▸ Data for processing:

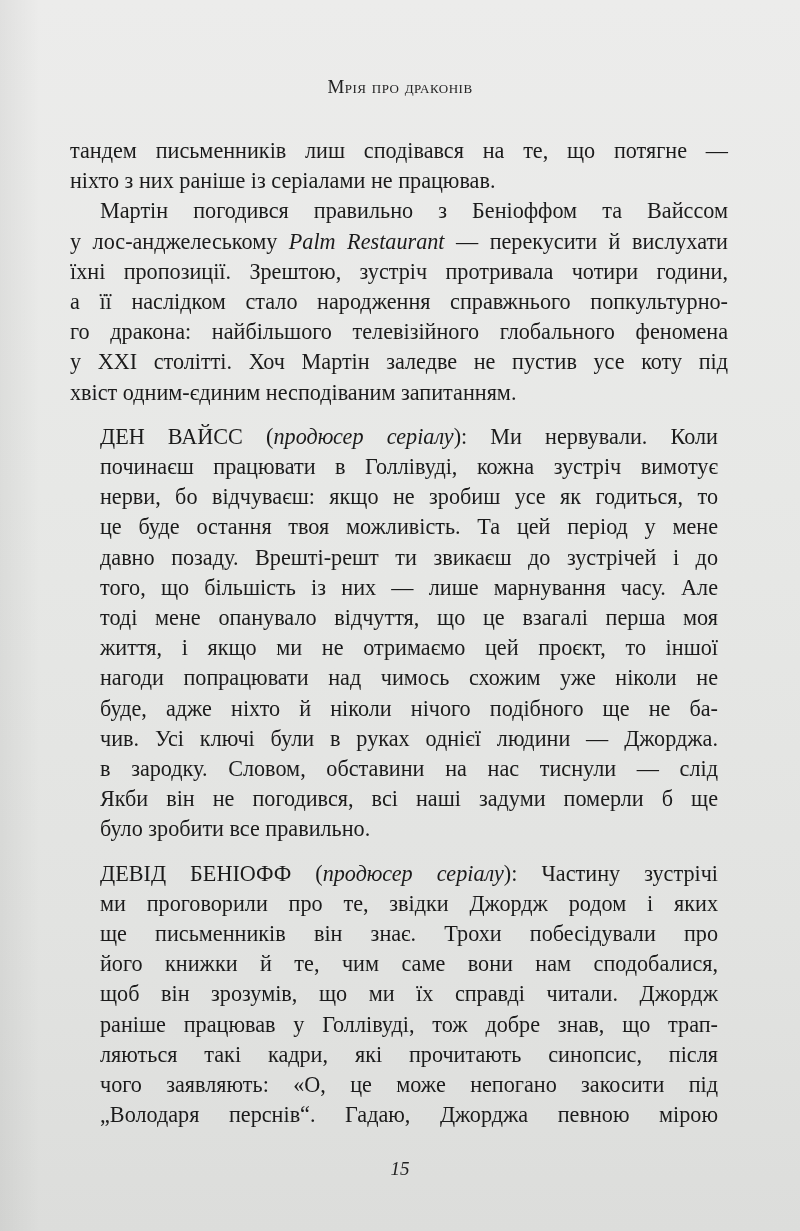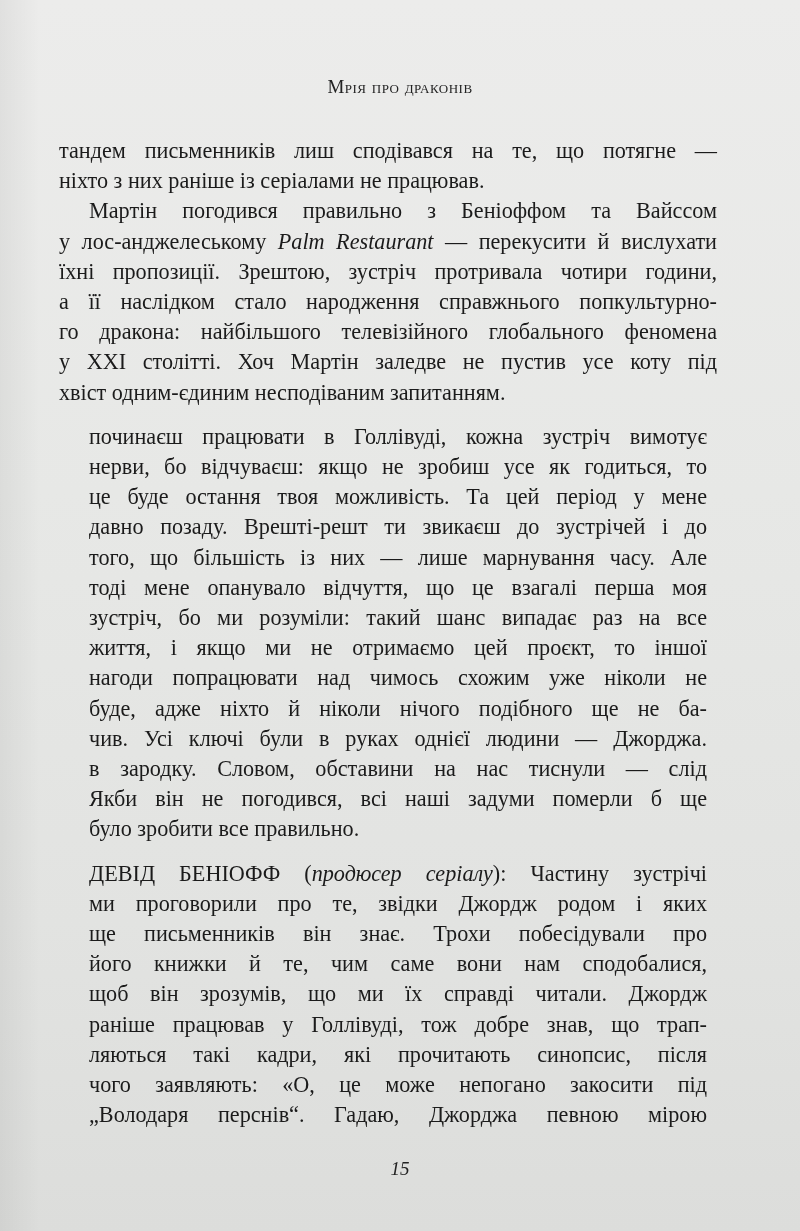--- a/index.html
+++ b/index.html
@@ -42,21 +42,21 @@
     }
     .ghost {
       position: absolute;
       color: rgba(90, 100, 120, 0.12);
       font-weight: bold;
       font-size: 20px;
       pointer-events: none;
     }
     .text-block {
       position: absolute;
-      left: 59px;
+      left: 70px;
       width: 658px;
       top: 136px;
       font-size: 22.2px;
       line-height: 30.2px;
       text-align: justify;
       hyphens: manual;
     }
     .text-block p {
       margin: 0;
     }
@@ -112,27 +112,27 @@
       <span class="line">їхні пропозиції. Зрештою, зустріч протривала чотири години,</span>
       <span class="line">а її наслідком стало народження справжнього попкультурно-</span>
       <span class="line">го дракона: найбільшого телевізійного глобального феномена</span>
       <span class="line">у XXI столітті. Хоч Мартін заледве не пустив усе коту під</span>
       <span class="line last">хвіст одним-єдиним несподіваним запитанням.</span>
     </p>
 
     <div class="gap-quote"></div>
 
     <div class="quote">
+      <span class="line"><span>ДЕН ВАЙСС</span><span> (</span><i>продюсер серіалу</i><span>):</span><span> Ми нервували. Коли</span></span>
       <span class="line">починаєш працювати в Голлівуді, кожна зустріч вимотує</span>
       <span class="line">нерви, бо відчуваєш: якщо не зробиш усе як годиться, то</span>
       <span class="line">це буде остання твоя можливість. Та цей період у мене</span>
       <span class="line">давно позаду. Врешті-решт ти звикаєш до зустрічей і до</span>
       <span class="line">того, що більшість із них — лише марнування часу. Але</span>
       <span class="line">тоді мене опанувало відчуття, що це взагалі перша моя</span>
-      <span class="line">зустріч, бо ми розуміли: такий шанс випадає раз на все</span>
       <span class="line">життя, і якщо ми не отримаємо цей проєкт, то іншої</span>
       <span class="line">нагоди попрацювати над чимось схожим уже ніколи не</span>
       <span class="line">буде, адже ніхто й ніколи нічого подібного ще не ба-</span>
       <span class="line">чив. Усі ключі були в руках однієї людини — Джорджа.</span>
       <span class="line">в зародку. Словом, обставини на нас тиснули — слід</span>
       <span class="line">Якби він не погодився, всі наші задуми померли б ще</span>
       <span class="line last">було зробити все правильно.</span>
     </div>
 
     <div class="gap-quote"></div>

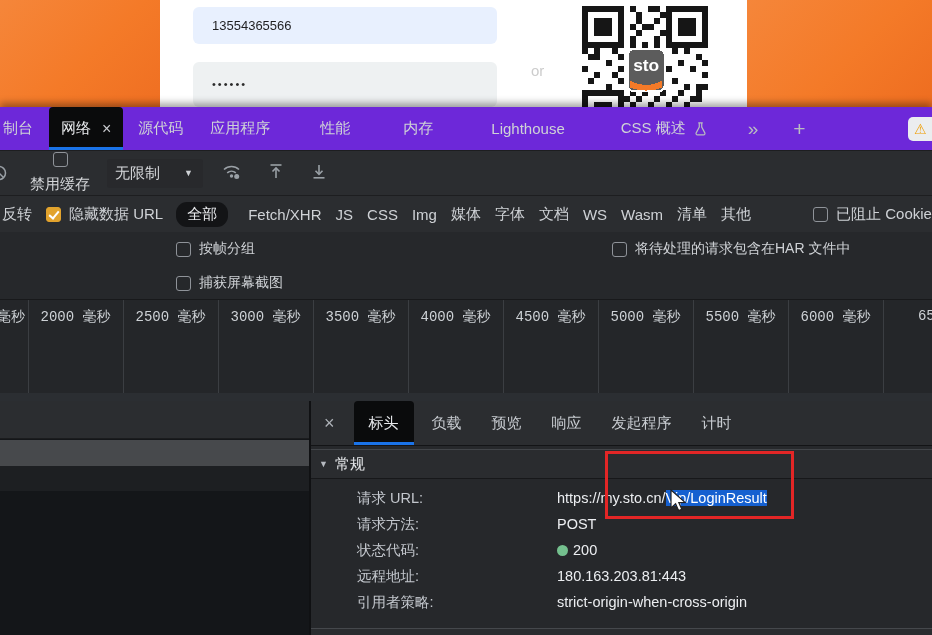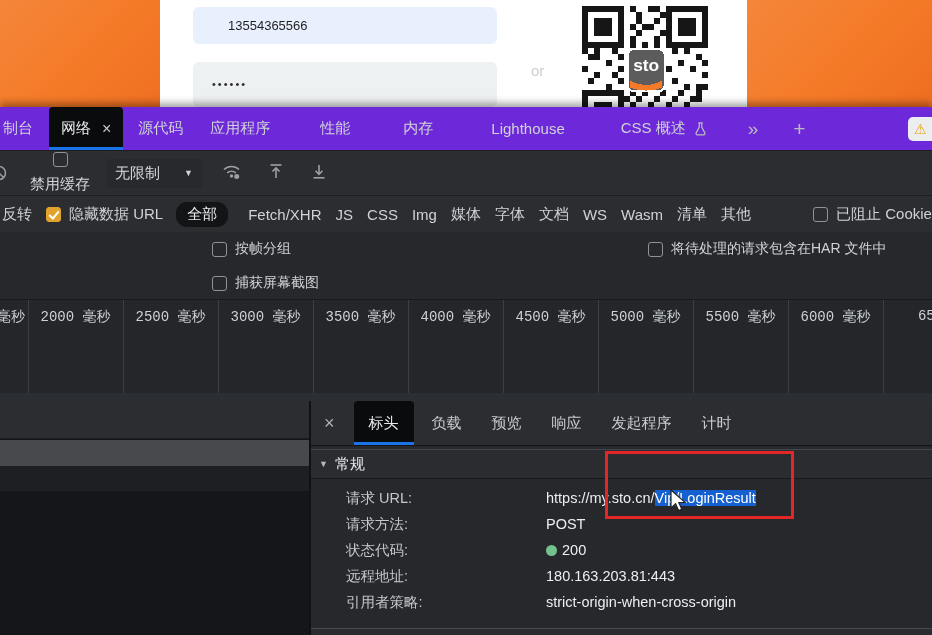--- a/index.html
+++ b/index.html
@@ -8,21 +8,21 @@
   .stage { position:relative; width:932px; height:635px; overflow:hidden; }
 
   
   .page-top { position:absolute; left:0; top:0; width:932px; height:107px; background:#ffffff; overflow:hidden; }
   .orange-left { position:absolute; left:0; top:0; width:160px; height:107px;
     background:linear-gradient(135deg,#f5863a 0%,#f47a28 55%,#ef6f22 100%); }
   .orange-right { position:absolute; left:747px; top:0; width:185px; height:107px;
     background:linear-gradient(135deg,#f5863a 0%,#f47a28 55%,#ee6d20 100%); }
   .phone-input { position:absolute; left:193px; top:7px; width:304px; height:37px;
     background:#e8f0fe; border-radius:6px; font-size:13px; color:#1f1f21;
-    line-height:37px; padding-left:35px; }
+    line-height:37px; padding-left:19px; }
   .pass-input { position:absolute; left:193px; top:62px; width:304px; height:45px;
     background:#eef1f2; border-radius:6px; font-size:11px; color:#2b2b2b;
     line-height:45px; padding-left:19px; letter-spacing:2px; }
   .or-label { position:absolute; left:531px; top:62px; font-size:15px; color:#cccccc; }
   .qr-wrap { position:absolute; left:582px; top:6px; width:132px; height:101px; overflow:hidden; }
 
   
   .devtools { position:absolute; left:0; top:107px; width:932px; height:528px;
     background:#242629; box-shadow:0 -4px 7px rgba(0,0,0,.35); color:#d5d7da; }
 
@@ -42,21 +42,21 @@
   .mtab-add { margin-left:15px; font-size:21px; color:#b9bcc1; }
   .warn-badge { position:absolute; right:0; top:10px; width:24px; height:24px; background:#ebedef;
     border-radius:5px 0 0 5px; display:flex; align-items:center; padding-left:6px;
     color:#ef9d00; font-size:14px; }
 
   
   .toolbar2 { position:absolute; left:0; top:43px; width:932px; height:46px; background:#2b2d30;
     border-top:1px solid #1d1e20; border-bottom:1px solid #1d1e20;
     display:flex; align-items:center; font-size:15px; }
   .partial-icon { margin-left:-10px; width:18px; height:18px; color:#9aa0a6; flex:0 0 auto; }
-  .check { display:flex; align-items:center; gap:8px;margin-left:36px; }
+  .check { display:flex; align-items:center; gap:8px; }
   .cb { width:15px; height:15px; border:1.6px solid #8f9399; border-radius:3px; display:inline-block; flex:0 0 auto; }
   .cb.checked { background:#e2a32d; border-color:#e2a32d; position:relative; }
   .cb.checked::after { content:""; position:absolute; left:4px; top:1px; width:4px; height:8px;
     border:solid #ffffff; border-width:0 2.2px 2.2px 0; transform:rotate(40deg); }
   .dcache { margin-left:22px;flex-direction:column; }
   .throttle { margin-left:17px; display:flex; align-items:center; gap:24px;
     background:#28292c; border-radius:3px; padding:5px 10px 5px 8px; }
   .throttle .arr { font-size:9px; color:#cfd2d6; }
   .nc-icon { margin-left:18px; } .imp-icon { margin-left:24px; } .exp-icon { margin-left:25px; }
 
@@ -99,21 +99,21 @@
     border-bottom:1px solid #131416; font-size:15px; color:#c9cdd2; }
   .dclose { display:flex; align-items:center; padding:0 9px 0 13px; color:#aeb2b8; font-size:18px; }
   .dtab { display:flex; align-items:center; padding:0 12px; margin-left:6px; white-space:nowrap; }
   .dtab-active { background:#0a0b0c; border-radius:4px 4px 0 0; color:#e8eaed; position:relative; margin-left:10px; padding:0 15px; }
   .dtab-active .underline { position:absolute; left:0; bottom:0; width:100%; height:3px; background:#1a73e8; }
   .sec-head { height:30px; margin-top:3px; display:flex; align-items:center; gap:7px;
     padding-left:8px; background:#2a2c2f; border-top:1px solid #424549; border-bottom:1px solid #17181a;
     font-size:15px; color:#e4e6e9; }
   .tri { font-size:9px; color:#b6bac0; }
   .kv-rows { padding-top:6px; }
-  .kv { display:flex; align-items:center; height:26px; padding-left:35px; font-size:14.5px; }
+  .kv { display:flex; align-items:center; height:26px; padding-left:46px; font-size:14.5px; }
   .kv .k { flex:0 0 200px; color:#c3c7cd; }
   .kv .v { color:#eceef1; white-space:nowrap; }
   .sel { background:#1560d0; color:#ffffff; }
   .status-dot { display:inline-block; width:11px; height:11px; border-radius:50%; background:#74c08e;
     margin-right:5px; vertical-align:-1px; }
   .next-sec { height:30px; margin-top:13px; display:flex; align-items:center; gap:7px; padding-left:8px;
     background:#2a2c2f; border-top:1px solid #45484c; font-size:15px; color:#e4e6e9; }
 
   
   .red-box { position:absolute; left:605px; top:451px; width:189px; height:68px;

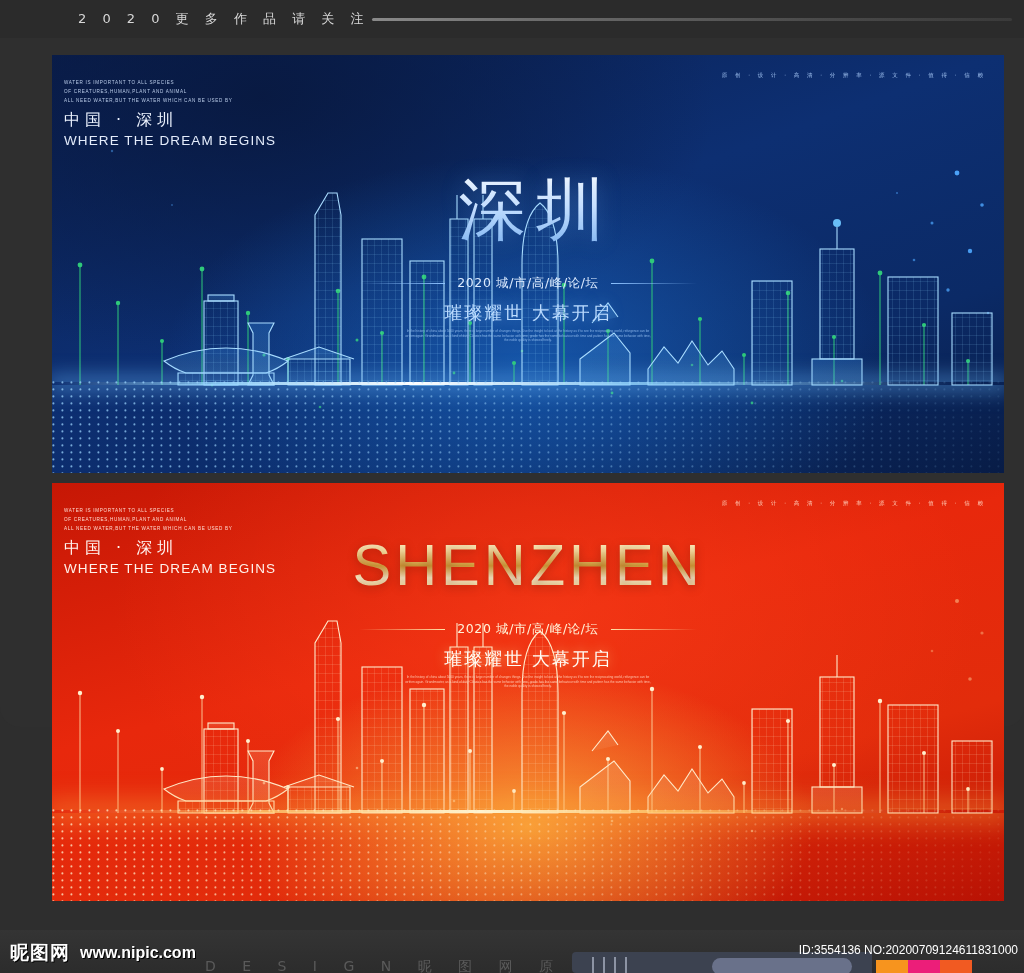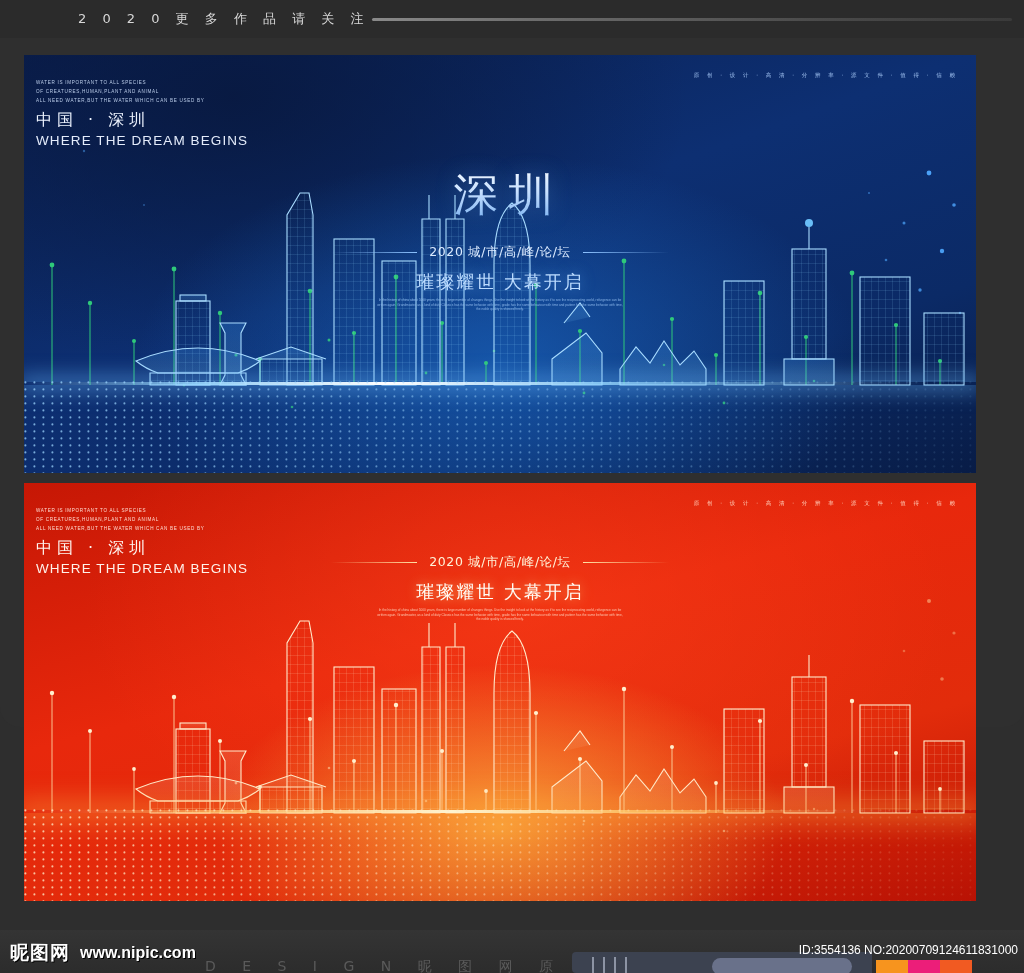--- a/index.html
+++ b/index.html
@@ -19,21 +19,21 @@
     font-size:13px; letter-spacing:6px; color:#d8d8d8;
     white-space:nowrap; font-family:"DejaVu Sans", sans-serif;
   }
   .topbar-rule {
     position:absolute; left:372px; top:18px; width:640px; height:3px;
     background:linear-gradient(90deg,#8a8a8a 0%,#6d6d6d 25%,#4a4a4a 70%,#3a3a3a 100%);
     border-radius:2px;
   }
 
   
-  .banner { position:absolute; left:24px; width:952px; overflow:hidden; }
+  .banner { position:absolute; left:52px; width:952px; overflow:hidden; }
   .banner-inner { position:absolute; inset:0; }
 
   .corner-text {
     position:absolute; left:12px; top:24px; width:330px;
     font-size:4.6px; line-height:8px; letter-spacing:.7px;
     white-space:nowrap; font-family:"Liberation Sans", sans-serif;
   }
   .corner-text div { margin-bottom:1px; }
 
   .cn-city {
@@ -74,21 +74,21 @@
     background:
       radial-gradient(ellipse 520px 300px at 50% 74%, rgba(30,120,220,.55) 0%, rgba(14,60,140,0) 70%),
       radial-gradient(ellipse 700px 420px at 22% 10%, rgba(8,24,62,.85) 0%, rgba(8,24,62,0) 65%),
       linear-gradient(160deg,#0a1f50 0%,#0d2f72 45%,#0b2a66 75%,#081c46 100%);
   }
   #blue-banner .corner-text { color:#b9cbe8; }
   #blue-banner .cn-city { color:#eef4ff; }
   #blue-banner .en-tag { color:#e4ecfb; }
   #blue-banner .top-right-tag { color:#9fc0ef; }
   #blue-banner .big-title {
-    font-size:45px; letter-spacing:10px;
+    font-size:68px; letter-spacing:10px;
     font-family:"DejaVu Sans", sans-serif;
     background:linear-gradient(180deg,#ffffff 0%,#cfe4ff 45%,#6ea9ee 100%);
     -webkit-background-clip:text; background-clip:text; color:transparent;
     text-shadow:0 0 22px rgba(120,190,255,.35);
     padding-left:17px;
   }
   #blue-banner .subline-rule { background:linear-gradient(90deg,rgba(150,200,255,0),#8dc2ff); }
   #blue-banner .subline-rule.r { background:linear-gradient(90deg,#8dc2ff,rgba(150,200,255,0)); }
   #blue-banner .sub-cn { color:#dcebff; }
   #blue-banner .slogan { color:#bcdcff; text-shadow:0 0 14px rgba(110,180,255,.6); }
@@ -454,20 +454,21 @@
     <div class="corner-text">
       <div>WATER IS IMPORTANT TO ALL SPECIES</div>
       <div>OF CREATURES,HUMAN,PLANT AND ANIMAL</div>
       <div>ALL NEED WATER,BUT THE WATER WHICH CAN BE USED BY</div>
     </div>
     <div class="cn-city">中国 · 深圳</div>
     <div class="en-tag">WHERE THE DREAM BEGINS</div>
     <div class="top-right-tag">原 创 · 设 计 · 高 清 · 分 辨 率 · 源 文 件 · 值 得 · 信 赖</div>
 
     <div class="center-block" style="top:48px;">
+      <div class="big-title">SHENZHEN</div>
       <div style="margin-top:18px;">
         <span class="subline-wrap">
           <span class="subline-rule"></span>
           <span class="sub-cn">2020 城/市/高/峰/论/坛</span>
           <span class="subline-rule r"></span>
         </span>
       </div>
       <div class="slogan" style="margin-top:9px;">璀璨耀世 大幕开启</div>
       <div class="para">In the history of china about 5000 years, there is large number of changes things. Use the insight to look at the history as if to see the reciprocating world, refurgence can be written again. Grandmaster, as a kind of duty Classics has the same behavior with time, grade has the same behaviour with time and pattern has the same behavior with time, the noble quality is showed freely.</div>
     </div>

▸ What to produce:
Everything from the first line of the listing above through the line that contains "тиснули — слід</span>" is to be restated word for word, minus the pictures.

▸ Answer:
--- a/index.html
+++ b/index.html
@@ -42,21 +42,21 @@
     }
     .ghost {
       position: absolute;
       color: rgba(90, 100, 120, 0.12);
       font-weight: bold;
       font-size: 20px;
       pointer-events: none;
     }
     .text-block {
       position: absolute;
-      left: 59px;
+      left: 70px;
       width: 658px;
       top: 136px;
       font-size: 22.2px;
       line-height: 30.2px;
       text-align: justify;
       hyphens: manual;
     }
     .text-block p {
       margin: 0;
     }
@@ -112,27 +112,27 @@
       <span class="line">їхні пропозиції. Зрештою, зустріч протривала чотири години,</span>
       <span class="line">а її наслідком стало народження справжнього попкультурно-</span>
       <span class="line">го дракона: найбільшого телевізійного глобального феномена</span>
       <span class="line">у XXI столітті. Хоч Мартін заледве не пустив усе коту під</span>
       <span class="line last">хвіст одним-єдиним несподіваним запитанням.</span>
     </p>
 
     <div class="gap-quote"></div>
 
     <div class="quote">
+      <span class="line"><span>ДЕН ВАЙСС</span><span> (</span><i>продюсер серіалу</i><span>):</span><span> Ми нервували. Коли</span></span>
       <span class="line">починаєш працювати в Голлівуді, кожна зустріч вимотує</span>
       <span class="line">нерви, бо відчуваєш: якщо не зробиш усе як годиться, то</span>
       <span class="line">це буде остання твоя можливість. Та цей період у мене</span>
       <span class="line">давно позаду. Врешті-решт ти звикаєш до зустрічей і до</span>
       <span class="line">того, що більшість із них — лише марнування часу. Але</span>
       <span class="line">тоді мене опанувало відчуття, що це взагалі перша моя</span>
-      <span class="line">зустріч, бо ми розуміли: такий шанс випадає раз на все</span>
       <span class="line">життя, і якщо ми не отримаємо цей проєкт, то іншої</span>
       <span class="line">нагоди попрацювати над чимось схожим уже ніколи не</span>
       <span class="line">буде, адже ніхто й ніколи нічого подібного ще не ба-</span>
       <span class="line">чив. Усі ключі були в руках однієї людини — Джорджа.</span>
       <span class="line">в зародку. Словом, обставини на нас тиснули — слід</span>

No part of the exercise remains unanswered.